Just for my WordPress (and Facebook) readers to coincide (near enough) with its 70th anniversary, here is my exclusive review of Citizen Kane, a movie with one of the most famous spoiler endings in history. In fact, it’s so well known, it’s no longer a spoiler!
Commonly hailed as one of the best movies of all time, it’s not really surprising that the newcomer might be a bit intimidated. However, I think I am hardly alone in saying that this movie is not the best of all time (although reviews are subjective). Good, certainly, and very well made, but not the best of all time (in my mind, that honour belongs to The Man From Earth or Star Wars Episode IV). The film is hard to describe in one sentence, but if I had to, I’d say it’s “a film about a reporter trying to find out the secret of a newspaper mogul’s last word (“Rosebud”) through flashbacks”. Actually, I think I did admirably. An appreciation of classic film is needed, as it might not hold the attention of viewers used to explosions, gunfights and the comedy of Jack Black.
Interesting fact about Rosebud as a name. The film took inspiration from William Randolph Hearst (whose daughter held up a bank in an example of Stockholm Syndrome), whose nickname for his mistress’ clitoris was, you guessed it, Rosebud.
There are good performances all round, and I have to say that my personal highlight was seeing Old Jed in the nursing home, when he keeps asking for cigars on the sly. Not forgetting the performance of Welles himself, of course. (Incidentally, I’ve heard a radio talk that he was in with H.G. Wells in 1942 or so. One was a potential Darth Vader, and the other sounded very much like Droopy from the Tex Avery cartoons.)

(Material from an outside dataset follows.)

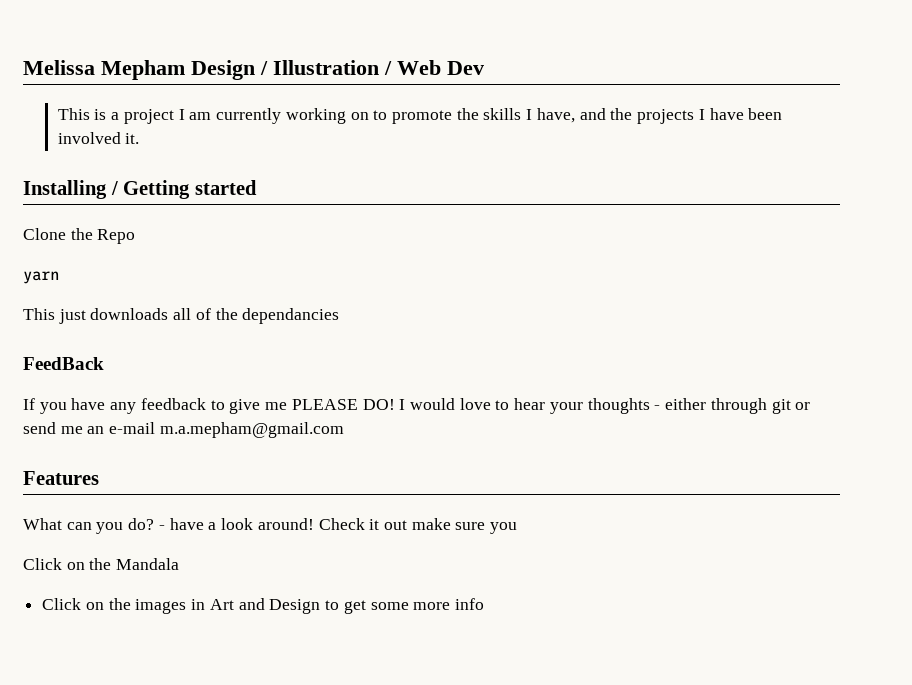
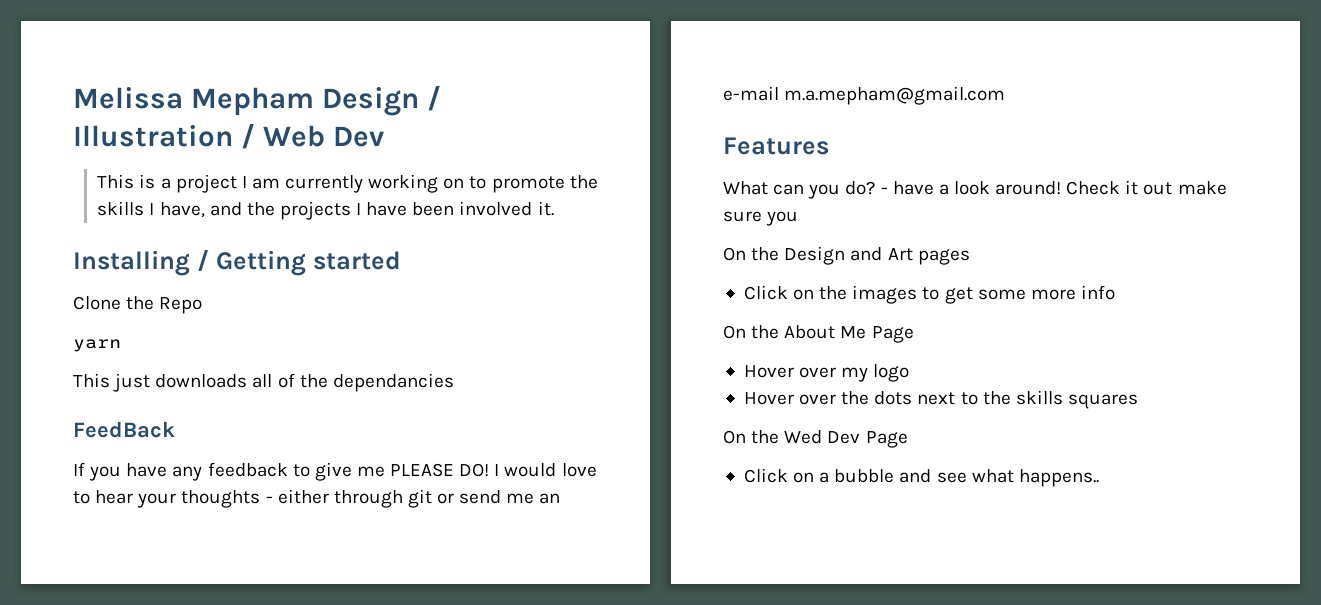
[23,558,180,570] Click on the Mandala -> [723,246,970,265] On the Design and Art pages
[191,598,321,614] in Art and Design -> (918, 294) none
(484, 604) none -> [723,325,914,343] [743,364,910,382] [743,390,1138,409] [723,430,908,448] [743,468,1099,487] // On the About Me Page // Hover over my logo // Hover over the dots next to the skills squares // On the Wed Dev Page // Click on a bubble and see what happens..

However, where this film excels is the use of filmic techniques. The first shot of the film is a fade into the house of Xanadu, with the light from one of the same windows always in the same place in the frame, no matter the angle, which is an impressive achievement. He also mimicked one of the old-style newsreels and made it look authentic. What films don’t do enough of nowadays is the one-shot, a continuous shot throughout the scene. Cuts are preferred instead and are easier to do as you can cut between them in the edit suite.
This movie is best appreciated as a study on cinematic techniques, what came afterwards and how people improved on the ideas developed here. It also helps that it is an interesting story and that Orson Welles has one of the best voices I’ve ever heard. Seriously, the man could have been paid to read the phone book. It’s not like he was shy about taking voice-over work in his later years. If you’re ever on a film studies course, this film is a must. As it’s a classic, it shouldn’t be too hard to find (I believe it’s on iPlayer for the next day or so). Comes recommended from your friendly neighbourhood reviewer.